Welcome to the big job, Ben Sherwood. The new Disney-ABC Television Group president officially starts Feb. 1, and one of his first tough decisions is what to do with the flagging roundtable show The View. Sherwood's issue reflects the changing daytime landscape and the effects of mixing volatile personalities for the sake of good TV.

A hastily executed reboot in the summer has failed to reverse the show's ratings fortune: The View is flat year-over-year among total viewers and down 9 percent among its target audience of women 25-to-54. And CBS' The Talk bested The View among total viewers for the first time during the week of Jan. 12, pulling in 2.95 million viewers compared with The View's 2.88 million. The shows have been running neck and neck among women 25-to-54 and 18-to-49. The drastic makeover, which left Whoopi Goldberg the sole returning co-host and reinstated Rosie O'Donnell, who left the program in 2007 (alongside new co-hosts Rosie Perez, 50, and Nicolle Wallace, 42), has set up a battle of alpha hosts and spurred a debate about the future of the franchise.

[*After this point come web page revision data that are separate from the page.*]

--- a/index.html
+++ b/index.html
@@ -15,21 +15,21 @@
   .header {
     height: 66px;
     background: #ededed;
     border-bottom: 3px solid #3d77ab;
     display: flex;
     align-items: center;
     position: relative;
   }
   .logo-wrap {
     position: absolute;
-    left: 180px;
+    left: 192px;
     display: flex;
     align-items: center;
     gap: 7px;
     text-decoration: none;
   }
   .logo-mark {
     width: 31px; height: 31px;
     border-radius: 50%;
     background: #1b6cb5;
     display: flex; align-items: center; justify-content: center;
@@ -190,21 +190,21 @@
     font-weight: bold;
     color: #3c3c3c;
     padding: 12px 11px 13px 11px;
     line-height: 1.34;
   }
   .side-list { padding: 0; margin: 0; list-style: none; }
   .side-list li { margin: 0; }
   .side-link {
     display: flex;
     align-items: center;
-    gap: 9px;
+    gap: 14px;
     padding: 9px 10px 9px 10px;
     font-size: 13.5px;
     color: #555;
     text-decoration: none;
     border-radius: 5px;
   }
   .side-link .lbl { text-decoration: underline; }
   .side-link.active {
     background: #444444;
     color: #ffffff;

O'Donnell, 52, who has a reported one-year, $5 million deal, is said to be itching to once again become the A-host; she's enthusiastic and comes to the set with ideas for segments and topics, say sources. But among her biggest supporters at ABC was outgoing top executive Anne Sweeney, while Sherwood, Sweeney's successor, is said to be less keen on a return to the divisive political spats that defined O'Donnell's tenure on The View. Meanwhile, Goldberg, 59, has another year left on her $5 million annual contract. O'Donnell and Goldberg are known to have a chilly relationship, and behind-the-scenes strife has become routine. One source notes that O'Donnell conspicuously was absent from Goldberg's Christmas party at Goldberg's New Jersey home in December.

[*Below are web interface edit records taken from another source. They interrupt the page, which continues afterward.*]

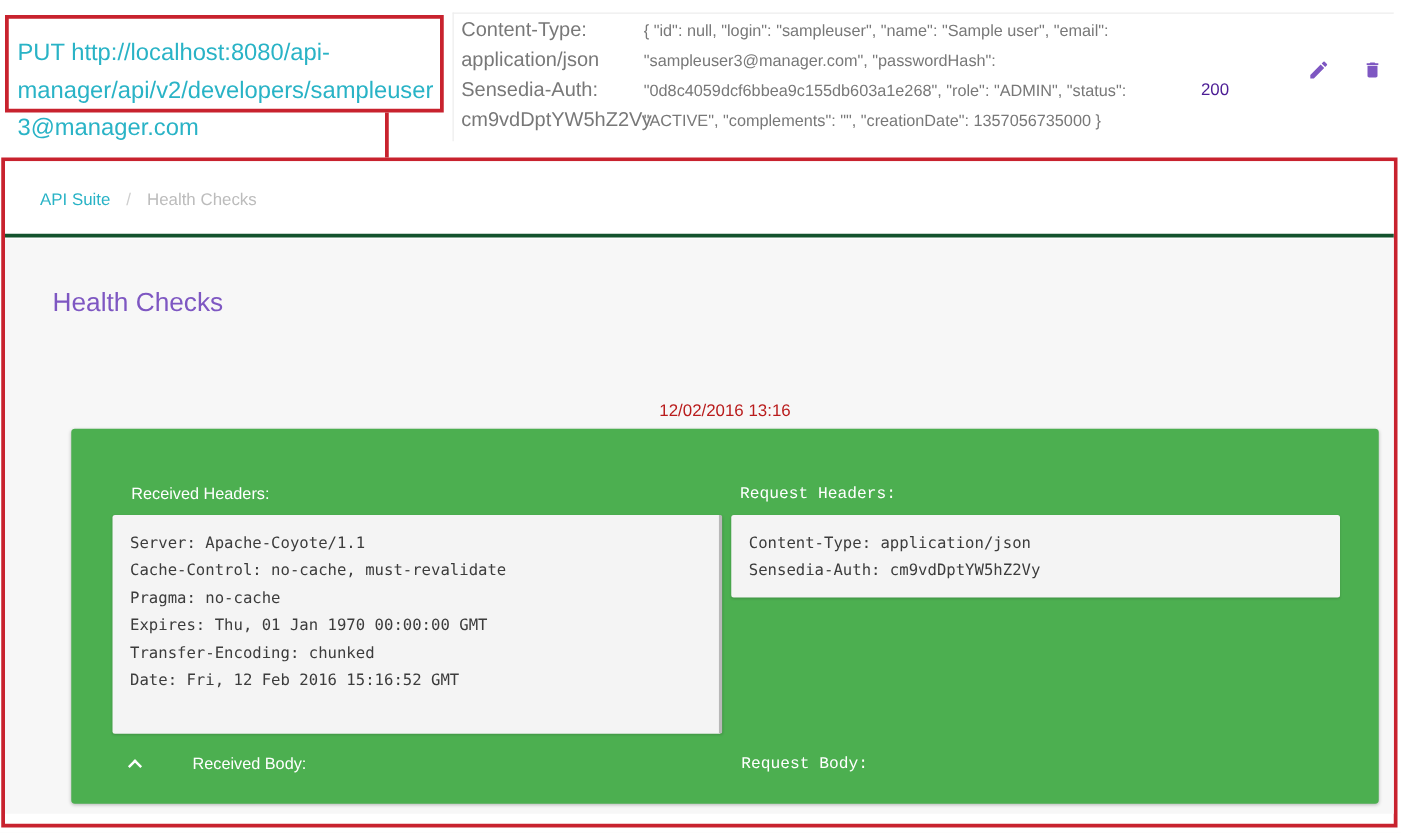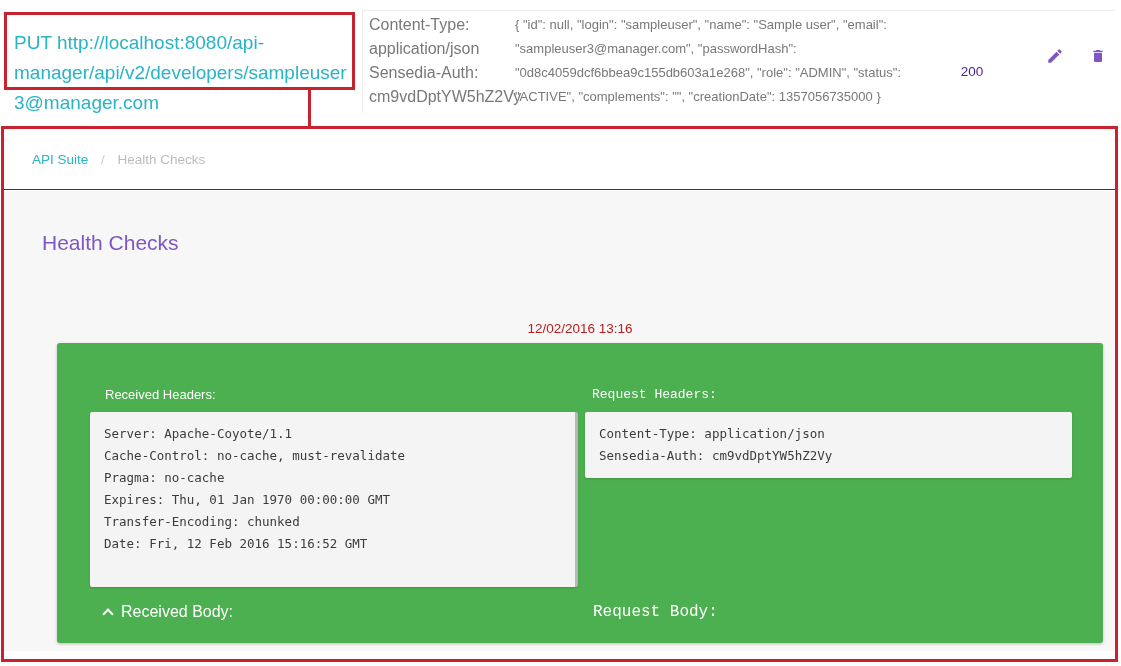--- a/index.html
+++ b/index.html
@@ -39,21 +39,21 @@
   .anno-box-top { left:4px; top:12px; width:351px; height:78px; }
   .anno-line { position:absolute; left:308px; top:90px; width:3px; height:37px; background:#c8222e; }
 
   
   .panel {
     position:absolute; left:1px; top:126px; width:1117px; height:536px;
     border:3px solid #c8222e; background:#fff;
   }
   .breadcrumb-bar {
     position:absolute; left:0; top:0; width:100%; height:61px;
-    background:#fff; border-bottom:1px solid #14532d;
+    background:#fff; border-bottom:3px solid #14532d;
     padding:23px 0 0 28px; font-size:13.5px;
   }
   .bc-link { color:#29b3c6; text-decoration:none; }
   .bc-sep { color:#cfcfcf; margin:0 9px; }
   .bc-current { color:#bcbcbc; }
   .content-bg {
     position:absolute; left:0; top:62px; width:100%; height:460px; background:#f7f7f7;
   }
   .page-title {
     position:absolute; left:38px; top:102px; font-size:21px; font-weight:400; color:#7e57c2;
@@ -75,21 +75,21 @@
   .col-label.left-l { left:48px; }
   .col-label.right-l { left:535px;font-family:Liberation Mono, monospace; }
   .code-box {
     position:absolute; top:69px; background:#f4f4f4; border-radius:2px;
     box-shadow:0 1px 2px rgba(0,0,0,.15);
     font-family:"DejaVu Sans Mono", monospace; font-size:12.5px; line-height:22px;
     color:#3c3c3c; padding:11px 14px; overflow:hidden;
   }
   .code-box.recv { left:33px; width:488px; height:175px; border-right:3px solid #b8b8b8; }
   .code-box.req  { left:528px; width:487px; height:66px; }
-  .body-label { position:absolute; top:260px; font-size:16px; display:flex; align-items:center; }
+  .body-label { position:absolute; top:260px; font-size:13px; display:flex; align-items:center;gap:33px; }
   .body-label.left-b { left:47px; cursor:pointer; }
   .body-label.right-b { left:536px;font-family:Liberation Mono, monospace; }
   .caret {
     display:inline-block; width:8px; height:8px; margin-right:9px; margin-top:4px;
     border-left:2px solid #fff; border-top:2px solid #fff; transform:rotate(45deg);
   }
 </style>
 </head>
 <body>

Of course, The View hardly is the only daily TV franchise at a cross­roads. NBC News on Jan. 16 hired Noah Oppenheim, a former morning TV producer turned screenwriter, to chart a course for Today after its last leader, Jamie Horowitz, was fired before he officially started. But The View — which last year was moved from daytime into the ABC News portfolio — is perceived as a particular trouble spot among ABC's news and infotainment shows, which include first-place Good Morning America and World News Tonight.

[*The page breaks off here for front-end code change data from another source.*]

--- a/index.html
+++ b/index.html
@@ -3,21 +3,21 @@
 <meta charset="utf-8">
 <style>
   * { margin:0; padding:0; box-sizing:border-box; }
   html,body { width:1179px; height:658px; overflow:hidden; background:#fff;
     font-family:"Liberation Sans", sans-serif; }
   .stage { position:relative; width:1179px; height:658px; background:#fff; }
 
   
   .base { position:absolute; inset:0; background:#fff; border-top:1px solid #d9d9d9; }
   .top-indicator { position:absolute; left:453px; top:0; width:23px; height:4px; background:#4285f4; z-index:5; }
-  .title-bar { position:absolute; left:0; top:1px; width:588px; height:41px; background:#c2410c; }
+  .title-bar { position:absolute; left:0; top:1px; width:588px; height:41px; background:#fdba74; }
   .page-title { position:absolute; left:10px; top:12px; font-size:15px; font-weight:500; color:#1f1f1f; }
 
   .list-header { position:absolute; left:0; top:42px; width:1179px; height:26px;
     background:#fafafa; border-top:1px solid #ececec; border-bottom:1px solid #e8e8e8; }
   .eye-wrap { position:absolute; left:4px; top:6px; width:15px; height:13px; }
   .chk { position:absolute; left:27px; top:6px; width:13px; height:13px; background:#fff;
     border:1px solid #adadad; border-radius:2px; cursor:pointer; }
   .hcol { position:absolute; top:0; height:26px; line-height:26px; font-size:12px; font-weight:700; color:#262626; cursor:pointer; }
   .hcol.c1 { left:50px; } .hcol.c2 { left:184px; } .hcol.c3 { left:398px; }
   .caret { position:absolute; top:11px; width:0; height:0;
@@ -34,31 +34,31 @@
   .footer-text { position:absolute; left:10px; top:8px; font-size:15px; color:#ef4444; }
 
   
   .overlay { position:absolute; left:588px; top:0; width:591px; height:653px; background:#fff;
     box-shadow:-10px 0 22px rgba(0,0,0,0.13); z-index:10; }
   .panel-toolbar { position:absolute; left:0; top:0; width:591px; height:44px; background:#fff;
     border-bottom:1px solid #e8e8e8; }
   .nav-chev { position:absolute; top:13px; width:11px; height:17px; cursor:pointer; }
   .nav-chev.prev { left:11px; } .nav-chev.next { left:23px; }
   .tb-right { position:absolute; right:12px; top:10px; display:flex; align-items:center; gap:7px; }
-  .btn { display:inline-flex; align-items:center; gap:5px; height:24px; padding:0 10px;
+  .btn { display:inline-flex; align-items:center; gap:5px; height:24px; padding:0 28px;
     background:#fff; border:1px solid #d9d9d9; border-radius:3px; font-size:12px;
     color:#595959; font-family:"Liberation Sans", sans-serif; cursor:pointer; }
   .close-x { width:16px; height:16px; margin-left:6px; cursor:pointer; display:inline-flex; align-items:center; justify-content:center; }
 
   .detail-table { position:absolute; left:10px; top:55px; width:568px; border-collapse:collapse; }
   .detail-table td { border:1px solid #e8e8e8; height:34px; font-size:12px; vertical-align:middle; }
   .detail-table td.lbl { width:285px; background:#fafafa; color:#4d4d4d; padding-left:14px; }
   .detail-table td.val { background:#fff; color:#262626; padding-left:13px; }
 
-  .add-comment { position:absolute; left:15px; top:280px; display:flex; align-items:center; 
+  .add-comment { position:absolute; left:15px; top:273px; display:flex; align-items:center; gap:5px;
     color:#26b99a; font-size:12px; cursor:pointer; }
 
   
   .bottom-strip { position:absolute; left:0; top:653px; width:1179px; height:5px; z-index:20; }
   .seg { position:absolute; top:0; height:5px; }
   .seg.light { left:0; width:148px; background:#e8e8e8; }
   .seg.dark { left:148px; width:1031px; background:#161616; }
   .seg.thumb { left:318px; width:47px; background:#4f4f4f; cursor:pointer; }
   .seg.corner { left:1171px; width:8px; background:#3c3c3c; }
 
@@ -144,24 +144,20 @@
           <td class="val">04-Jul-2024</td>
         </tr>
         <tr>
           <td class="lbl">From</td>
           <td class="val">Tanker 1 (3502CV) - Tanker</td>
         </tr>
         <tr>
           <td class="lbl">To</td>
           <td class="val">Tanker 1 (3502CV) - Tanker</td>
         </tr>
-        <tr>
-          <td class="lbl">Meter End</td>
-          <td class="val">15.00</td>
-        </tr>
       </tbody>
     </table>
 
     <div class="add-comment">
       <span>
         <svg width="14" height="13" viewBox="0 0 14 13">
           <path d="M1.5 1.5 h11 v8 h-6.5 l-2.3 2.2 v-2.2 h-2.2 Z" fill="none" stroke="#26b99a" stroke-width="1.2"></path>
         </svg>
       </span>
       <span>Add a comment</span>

ABC executives strenuously deny reports that The View is on the chopping block, insisting they are focused on improving the show and that they're willing to give the new panel time to jell. Perez has been absent due to rehearsals for Larry David's Broadway show; she'll return Feb. 3. And a back injury has sidelined Goldberg.



"Daytime has become almost impossible to launch a show, particularly in syndication," notes Bill Carroll, vice president and director of content strategy at Katz Television Group. "The great thing about [The View] is you can tweak it."

The View always has been a lean operation. And much of the senior staff whose salaries grew during the life of the show were weeded out last year when founding executive producer Barbara Walters left. That includes longtime executive producer Bill Geddie; he was replaced by Bill Wolff, who worked with Rachel Maddow at MSNBC.

But the show still is supporting two expensive deals — Goldberg's and O'Donnell's — which might be unsustainable. For the first three quarters of 2014, The View brought in $64 million compared with $90 million during the same period in 2013, according to Kantar Media, a drop of nearly 30 percent. Meanwhile, The Talk earned $57 million through September, essentially flat year-over-year. Sources at ABC dispute Kantar's data and stress that The View is still profitable. ABC reportedly commissioned a market study, which, among other things, revealed that Goldberg is viewed more positively than O'Donnell. But there still is debate about whether The View should offer politics and current events or mine fluffier topics.



There has been speculation that the network could cancel The View and expand GMA (where Sherwood cut his teeth as executive producer) to fill the 11 a.m. slot. While ABC News president James Goldston would love to have the extra revenue of another hour of GMA, network sources deny that The View's fortunes are in any way tied to those of GMA. Moving Live With Kelly and Michael out of its 9 a.m. perch is unlikely. And a one-hour gap makes the GMA scenario logistically not ideal.

Ironically, the glut of shows and diminishing returns might save The View, an established (if weakened) franchise. Adds Carroll: "Every show goes through peaks and valleys, competition changes, the audience evolves. Any syndicator would be happy to take those numbers."